Before and after images:
================
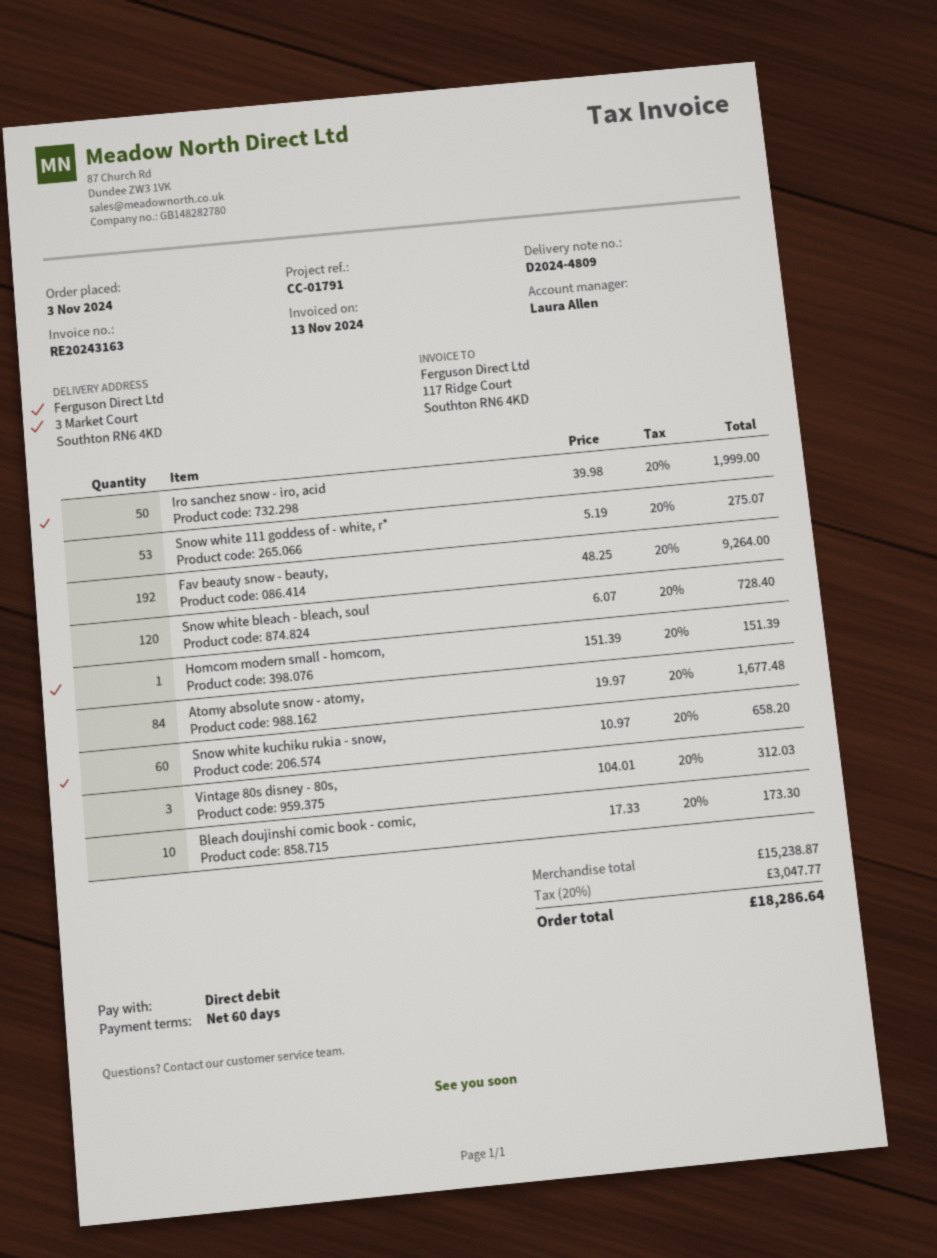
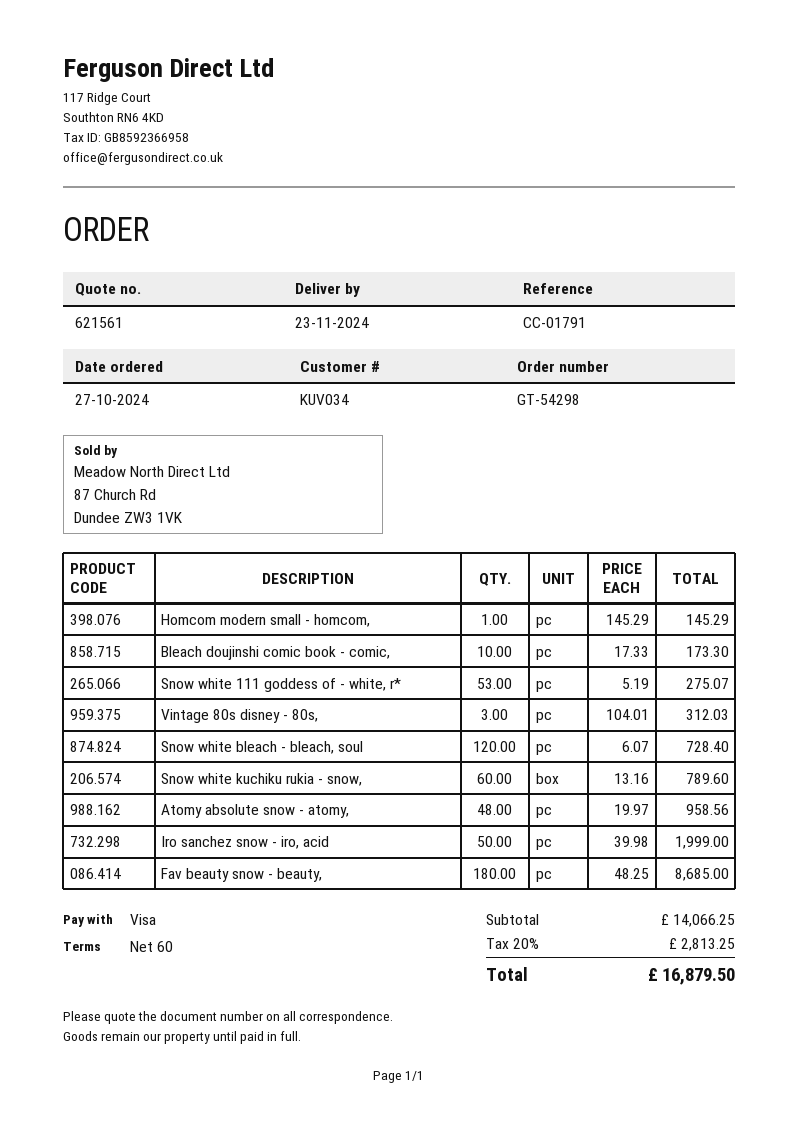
order date: 2024-11-03 -> 2024-10-27
payment method: direct debit -> Visa
Fav beauty snow - beauty,: 192 x 48.25 = 9264.00 -> 180 x 48.25 = 8685.00
Homcom modern small - homcom,: 1 x 151.39 = 151.39 -> 1 x 145.29 = 145.29
Atomy absolute snow - atomy,: 84 x 19.97 = 1677.48 -> 48 x 19.97 = 958.56
Snow white kuchiku rukia - snow,: 60 x 10.97 = 658.20 -> 60 x 13.16 = 789.60
subtotal: 15238.87 -> 14066.25
tax: 20% = 3047.77 -> 20% = 2813.25
total: 18286.64 -> 16879.50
================
Output the records above exactly; leave out the pictures.

order date: 2024-11-03 -> 2024-10-27
payment method: direct debit -> Visa
Fav beauty snow - beauty,: 192 x 48.25 = 9264.00 -> 180 x 48.25 = 8685.00
Homcom modern small - homcom,: 1 x 151.39 = 151.39 -> 1 x 145.29 = 145.29
Atomy absolute snow - atomy,: 84 x 19.97 = 1677.48 -> 48 x 19.97 = 958.56
Snow white kuchiku rukia - snow,: 60 x 10.97 = 658.20 -> 60 x 13.16 = 789.60
subtotal: 15238.87 -> 14066.25
tax: 20% = 3047.77 -> 20% = 2813.25
total: 18286.64 -> 16879.50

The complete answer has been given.